Ok,I while make a try...Thank you very much!!!

### Re: Mean value!!!

Isn't that the common way of thinking about EV? The average result of infinite trials?Lenoxus wrote:I can't parse this unless "mean value" is to be interpreted as "expected value". At the end of the trials you will still only have one value, so it doesn't make sense to find the mean. One could find the mean of possible values, but I don't think that's a way of solving this (?).

I think I actually prefer the term "mean value" because the MEDIAN is usually the value that you would expect. In this case it's 1 (for all n?), I think (Or maybe not?). And in a round of standard russian roulette, the expected value is "live" (compared to the Expected Value, which is a meaningless "one sixth dead").

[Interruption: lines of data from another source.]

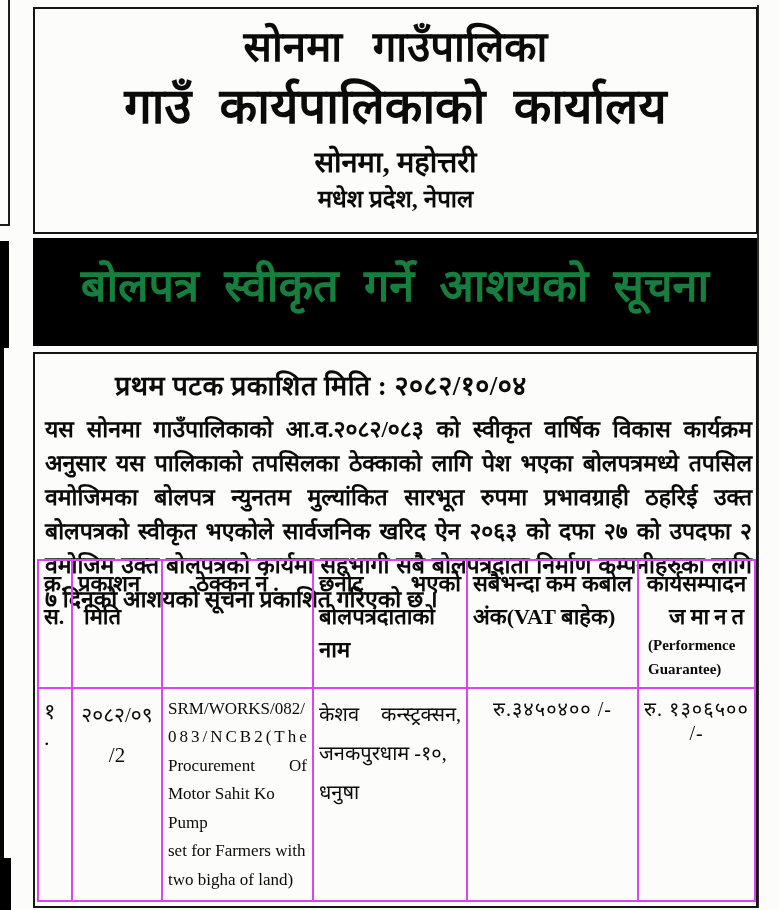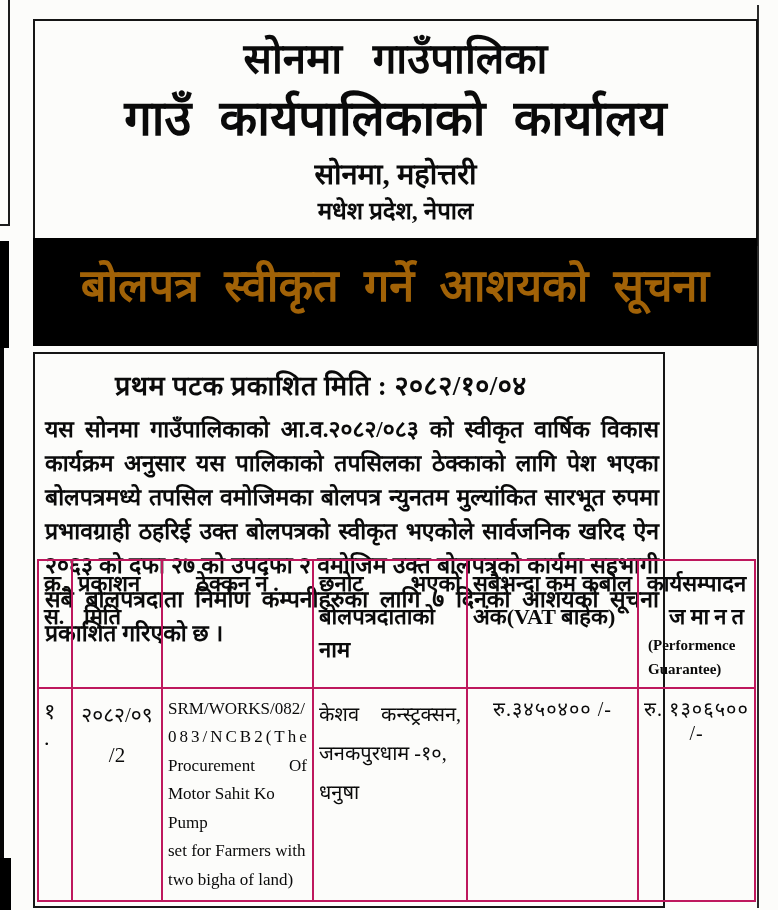--- a/index.html
+++ b/index.html
@@ -15,60 +15,60 @@
   .art{position:absolute;background:#1c1c1c;}
   .art-line-top{left:8px;top:0;width:2px;height:225px;}
   .art-stub{left:0;top:224px;width:10px;height:2px;}
   .art-bar-banner{left:0;top:241px;width:9px;height:107px;background:#000;}
   .art-line-mid{left:0;top:348px;width:4px;height:512px;background:#050505;}
   .art-bar-bottom{left:0;top:858px;width:11px;height:52px;background:#000;}
   .art-right-line{left:757px;top:5px;width:2px;height:903px;background:#2a2a2a;}
 
   
   .header-box{
-    position:absolute;left:33px;top:19px;width:725px;height:227px;
+    position:absolute;left:33px;top:7px;width:725px;height:227px;
     border:2px solid #151515;box-sizing:border-box;
     text-align:center;
   }
   .lh1{margin-top:10px;font-size:42px;font-weight:bold;word-spacing:20px;line-height:56px;}
   .lh2{font-size:49px;font-weight:bold;word-spacing:16px;line-height:64px;}
   .lh3{font-size:29px;font-weight:600;line-height:42px;margin-top:2px;}
   .lh4{font-size:24px;font-weight:600;line-height:32px;}
 
   
   .banner{
     position:absolute;left:33px;top:238px;width:724px;height:108px;
-    background:#000;color:#a16207;
+    background:#000;color:#15803d;
     display:flex;align-items:center;justify-content:center;
     padding-bottom:18px;box-sizing:border-box;
     font-size:45px;font-weight:bold;word-spacing:14px;
   }
 
   
   .lower-box{
-    position:absolute;left:33px;top:352px;width:632px;height:556px;
+    position:absolute;left:33px;top:352px;width:725px;height:556px;
     border:2px solid #151515;box-sizing:border-box;
   }
   .pub-line{
     margin:12px 0 0 80px;
     font-size:27px;font-weight:bold;letter-spacing:.5px;
   }
   .body-par{
     margin:10px 4px 0 10px;
     font-size:23px;font-weight:600;
     line-height:34px;text-align:justify;
   }
 
   
   table.notice{
     position:absolute;left:2px;right:2px;bottom:4px;
     border-collapse:collapse;table-layout:fixed;width:717px;
   }
   table.notice td{
-    border:2px solid #be185d;
+    border:2px solid #d946ef;
     vertical-align:top;
     padding:6px 5px;
     box-sizing:border-box;
   }
   .hdr{font-size:22px;font-weight:bold;line-height:33px;}
   .th-sn{padding-left:6px;}
   .th-pub{padding-left:7px;}
   .th-pub .ind{margin-left:6px;}
   .th-contract{text-align:center;}
   .spread{text-align:justify;text-align-last:justify;}

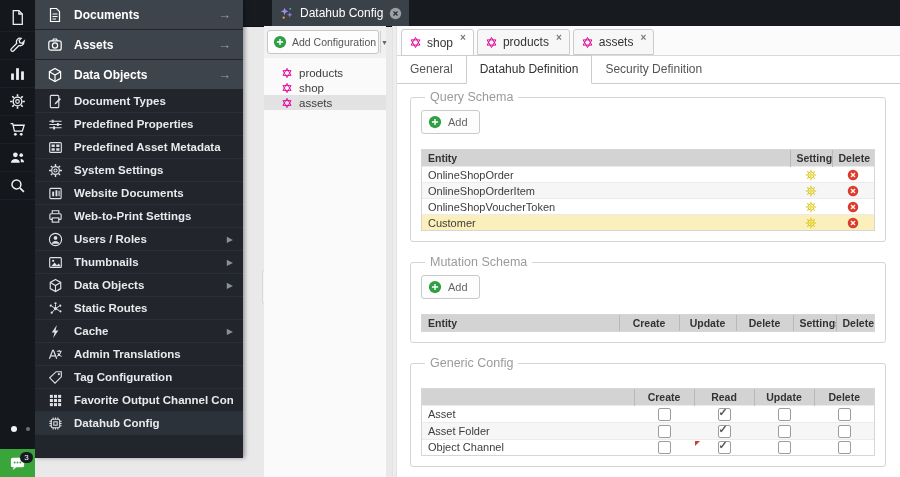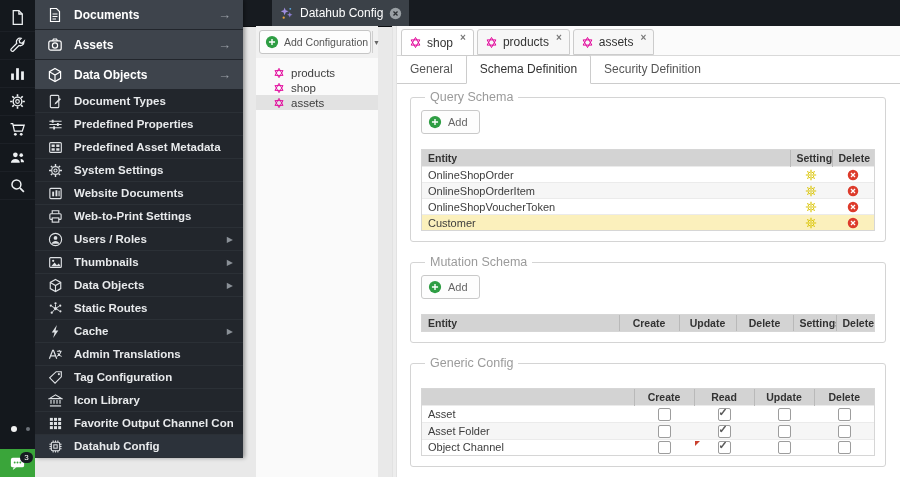--- a/index.html
+++ b/index.html
@@ -46,21 +46,21 @@
   .nav-item .sub-arr{color:#8a9097;font-size:8px;}
   .nav-item.hl{background:#2c323a;}
 
   
   #leftstrip{position:absolute;left:243px;top:26px;width:27px;bottom:0;background:#e9e9e9;z-index:0;}
   #collapse-handle{position:absolute;left:19px;top:244px;width:8px;height:32px;background:#f4f4f4;
     border:1px solid #d9d9d9;border-radius:2px;display:flex;align-items:center;justify-content:center;
     font-size:6px;color:#8a8a8a;cursor:pointer;}
 
   
-  #treepanel{position:absolute;left:256px;top:26px;width:122px;bottom:0;background:#fafafa;z-index:1;}
+  #treepanel{position:absolute;left:264px;top:26px;width:122px;bottom:0;background:#fafafa;z-index:1;}
   #tree-toolbar{height:32px;background:#f1f1f1;padding:4px 3px 0 3px;box-sizing:border-box;}
   #add-config-btn{display:flex;align-items:center;height:24px;background:#fdfdfd;
     border:1px solid #c6c6c6;border-radius:3px;cursor:pointer;width:112px;box-sizing:border-box;}
   #add-config-btn .main{display:flex;align-items:center;gap:5px;padding:0 4px 0 5px;flex:1;}
   #add-config-btn .ico{width:14px;height:14px;}
   #add-config-btn .lbl{font-size:10.5px;color:#555;white-space:nowrap;}
   #add-config-btn .caret{width:15px;align-self:stretch;border-left:1px solid #cfcfcf;display:flex;
     align-items:center;justify-content:center;font-size:7px;color:#666;}
   .tree{margin-top:7px;}
   .tree-row{height:15px;display:flex;align-items:center;gap:6px;padding-left:17px;cursor:pointer;}
@@ -394,30 +394,20 @@
           <svg viewBox="0 0 16 16">
             <path d="M8.7 1.8h5.5v5.5L7.5 14 1.8 8.3z" fill="none" stroke="currentColor" stroke-width="1.2"></path>
             <circle cx="11.6" cy="4.4" r="1.1" fill="currentColor"></circle>
           </svg>
         </span>
       <span class="lbl">Tag Configuration</span>
       </div>
     <div class="nav-item">
       <span class="ico">
           <svg viewBox="0 0 16 16">
-            <path d="M1.5 6L8 2l6.5 4z" fill="none" stroke="currentColor" stroke-width="1.2"></path>
-            <path d="M3.2 7.5v4M6.4 7.5v4M9.6 7.5v4M12.8 7.5v4" stroke="currentColor" stroke-width="1.2"></path>
-            <path d="M2 13.8h12" stroke="currentColor" stroke-width="1.3"></path>
-          </svg>
-        </span>
-      <span class="lbl">Icon Library</span>
-      </div>
-    <div class="nav-item">
-      <span class="ico">
-          <svg viewBox="0 0 16 16">
             <g fill="currentColor">
               <rect x="2" y="2" width="3.2" height="3.2"></rect>
               <rect x="6.4" y="2" width="3.2" height="3.2"></rect>
               <rect x="10.8" y="2" width="3.2" height="3.2"></rect>
               <rect x="2" y="6.4" width="3.2" height="3.2"></rect>
               <rect x="6.4" y="6.4" width="3.2" height="3.2"></rect>
               <rect x="10.8" y="6.4" width="3.2" height="3.2"></rect>
               <rect x="2" y="10.8" width="3.2" height="3.2"></rect>
               <rect x="6.4" y="10.8" width="3.2" height="3.2"></rect>
               <rect x="10.8" y="10.8" width="3.2" height="3.2"></rect>
@@ -522,21 +512,21 @@
               <path d="M8 1.8l5.4 9.4H2.6z" fill="none" stroke="#e10098" stroke-width="1.2"></path>
               <path d="M8 14.2L2.6 4.8h10.8z" fill="none" stroke="#e10098" stroke-width="1.2"></path>
             </svg>
           </span>
         <span class="lbl">assets</span>
         <span class="x">×</span>
         </div>
     </div>
     <div id="subtabbar">
       <div class="subtab">General</div>
-      <div class="subtab active">Schema Definition</div>
+      <div class="subtab active">Datahub Definition</div>
       <div class="subtab">Security Definition</div>
     </div>
 
     <div id="content">
 
       <fieldset class="fs">
         <legend>Query Schema</legend>
         <div class="add-btn">
           <span class="ico">
               <svg viewBox="0 0 16 16">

Please correct me, I have no idea what I'm talking about.

-Adam

### Re: Mean value!!!

evinda wrote:I write you what I have done until now:

n=1: E=(2c+c/2)/2=5c/4=5^{1}c/2^{2*1}

n=2: E=(4c+2c+c/4)/4=25c/16=5^{2}c/2^{2*2}

n=3: E=(14c+3c/2+c/8)/8=125c/64=5^{3}c/2^{2*3}

etc.

So, playing the game n times, the expected value is E=5^{n}c/2^{2*n}=(5/4)^{n}c.

Is this right???

So, since you've got this far, do you want to try proving the expected value you've found? It looks like a problem that opens itself up quite nicely to induction (although maybe not).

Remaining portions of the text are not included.